*WHAT YOU ARE ASKED TO DO*.
Could you repeat every record below exactly as written?

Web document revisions
━━━━━━━━━━━━━━━━━━━━

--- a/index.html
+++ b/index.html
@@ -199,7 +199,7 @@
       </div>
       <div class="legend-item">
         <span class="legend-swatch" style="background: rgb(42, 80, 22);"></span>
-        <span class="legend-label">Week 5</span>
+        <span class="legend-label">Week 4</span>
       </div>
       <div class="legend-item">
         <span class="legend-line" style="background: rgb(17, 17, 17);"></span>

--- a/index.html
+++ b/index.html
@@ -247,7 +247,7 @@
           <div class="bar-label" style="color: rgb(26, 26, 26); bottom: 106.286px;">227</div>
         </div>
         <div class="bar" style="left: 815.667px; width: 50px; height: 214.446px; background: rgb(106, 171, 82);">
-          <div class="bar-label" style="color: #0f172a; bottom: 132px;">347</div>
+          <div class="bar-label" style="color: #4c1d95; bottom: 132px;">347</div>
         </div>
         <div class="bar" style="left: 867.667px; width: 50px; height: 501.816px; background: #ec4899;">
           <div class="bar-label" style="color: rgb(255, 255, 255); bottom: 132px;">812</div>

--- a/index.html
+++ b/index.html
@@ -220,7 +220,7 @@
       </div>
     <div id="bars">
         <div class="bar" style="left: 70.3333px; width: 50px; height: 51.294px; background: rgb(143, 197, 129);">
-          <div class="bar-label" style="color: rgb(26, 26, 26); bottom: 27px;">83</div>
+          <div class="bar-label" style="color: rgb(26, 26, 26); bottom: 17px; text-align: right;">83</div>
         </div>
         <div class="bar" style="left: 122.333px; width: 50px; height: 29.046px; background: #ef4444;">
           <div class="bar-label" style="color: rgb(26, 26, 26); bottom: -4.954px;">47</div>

━━━━━━━━━━━━━━━━━━━━

*TASK RESPONSE*.
--- a/index.html
+++ b/index.html
@@ -199,7 +199,7 @@
       </div>
       <div class="legend-item">
         <span class="legend-swatch" style="background: rgb(42, 80, 22);"></span>
-        <span class="legend-label">Week 5</span>
+        <span class="legend-label">Week 4</span>
       </div>
       <div class="legend-item">
         <span class="legend-line" style="background: rgb(17, 17, 17);"></span>

--- a/index.html
+++ b/index.html
@@ -247,7 +247,7 @@
           <div class="bar-label" style="color: rgb(26, 26, 26); bottom: 106.286px;">227</div>
         </div>
         <div class="bar" style="left: 815.667px; width: 50px; height: 214.446px; background: rgb(106, 171, 82);">
-          <div class="bar-label" style="color: #0f172a; bottom: 132px;">347</div>
+          <div class="bar-label" style="color: #4c1d95; bottom: 132px;">347</div>
         </div>
         <div class="bar" style="left: 867.667px; width: 50px; height: 501.816px; background: #ec4899;">
           <div class="bar-label" style="color: rgb(255, 255, 255); bottom: 132px;">812</div>

--- a/index.html
+++ b/index.html
@@ -220,7 +220,7 @@
       </div>
     <div id="bars">
         <div class="bar" style="left: 70.3333px; width: 50px; height: 51.294px; background: rgb(143, 197, 129);">
-          <div class="bar-label" style="color: rgb(26, 26, 26); bottom: 27px;">83</div>
+          <div class="bar-label" style="color: rgb(26, 26, 26); bottom: 17px; text-align: right;">83</div>
         </div>
         <div class="bar" style="left: 122.333px; width: 50px; height: 29.046px; background: #ef4444;">
           <div class="bar-label" style="color: rgb(26, 26, 26); bottom: -4.954px;">47</div>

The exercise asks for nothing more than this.